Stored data
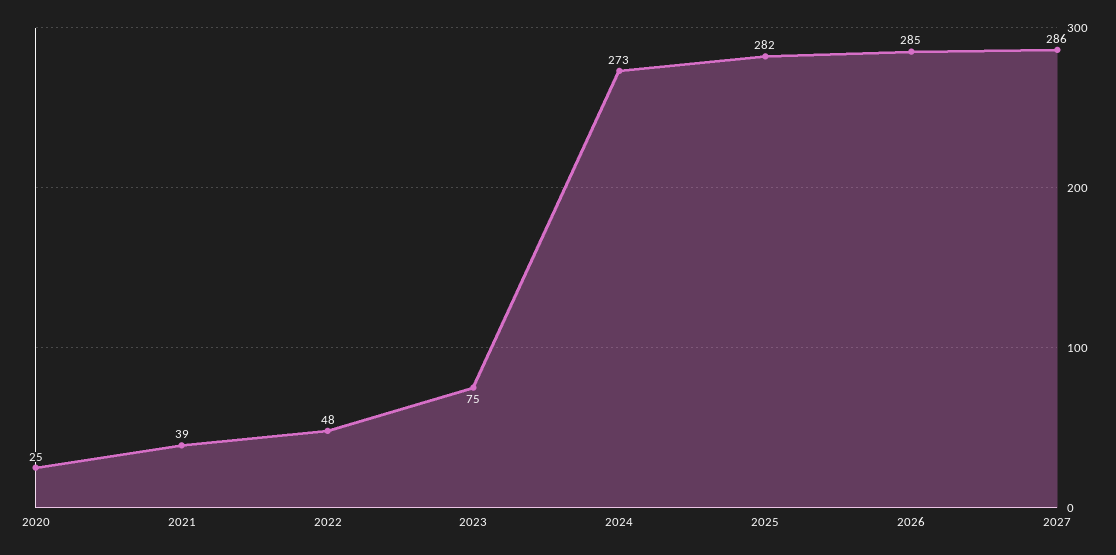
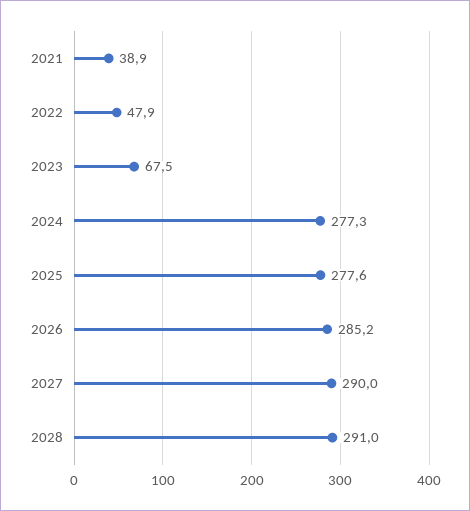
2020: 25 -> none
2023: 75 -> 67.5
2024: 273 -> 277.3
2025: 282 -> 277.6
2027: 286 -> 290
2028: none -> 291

---

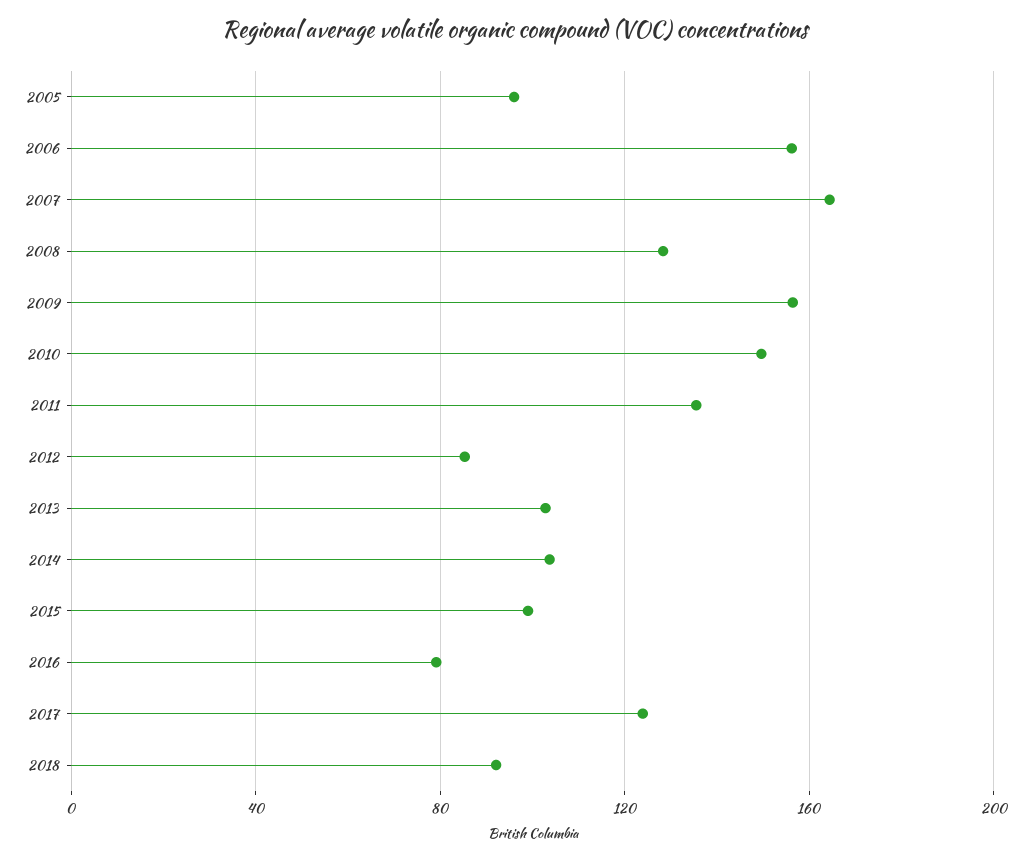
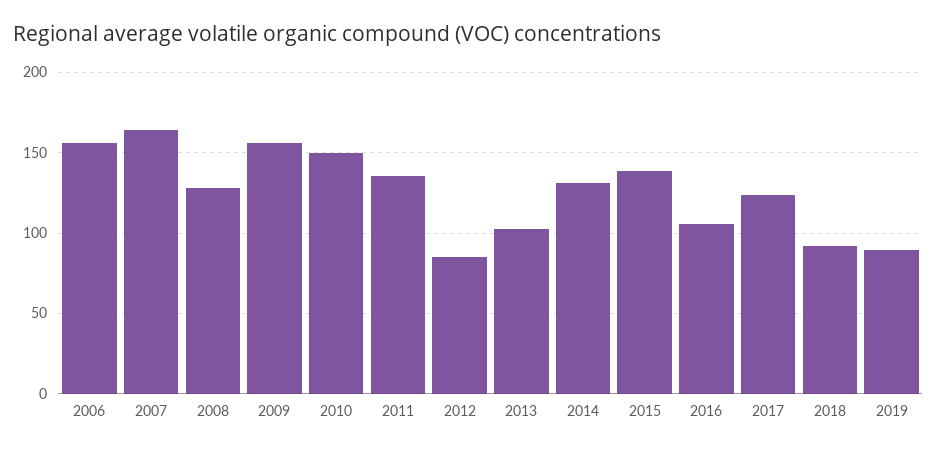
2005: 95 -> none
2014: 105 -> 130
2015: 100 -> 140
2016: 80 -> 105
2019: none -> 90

* * *

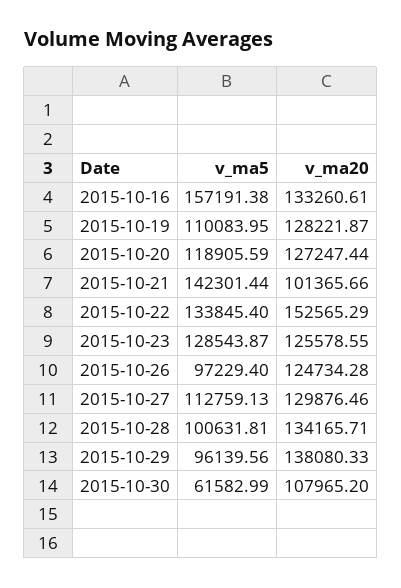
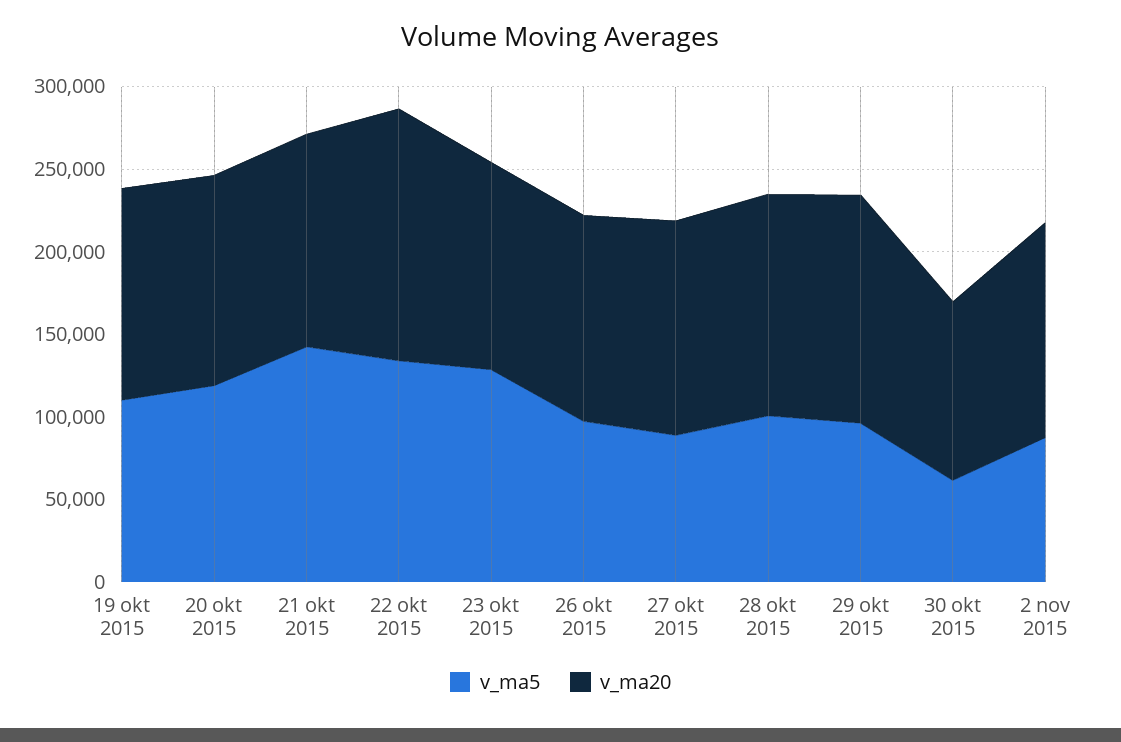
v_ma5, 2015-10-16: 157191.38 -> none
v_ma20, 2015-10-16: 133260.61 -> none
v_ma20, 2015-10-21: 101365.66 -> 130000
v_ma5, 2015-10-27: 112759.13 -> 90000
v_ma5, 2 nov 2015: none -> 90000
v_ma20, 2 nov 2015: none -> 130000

▶ **ACTIVITY**:
Please return only the lines above, starting at the line that has "2020: 25 -> none" and ending at the line that has "2028: none -> 291", keeping both and leaving each one unchanged.

▶ **OUTPUT FOR THIS TASK**:
2020: 25 -> none
2023: 75 -> 67.5
2024: 273 -> 277.3
2025: 282 -> 277.6
2027: 286 -> 290
2028: none -> 291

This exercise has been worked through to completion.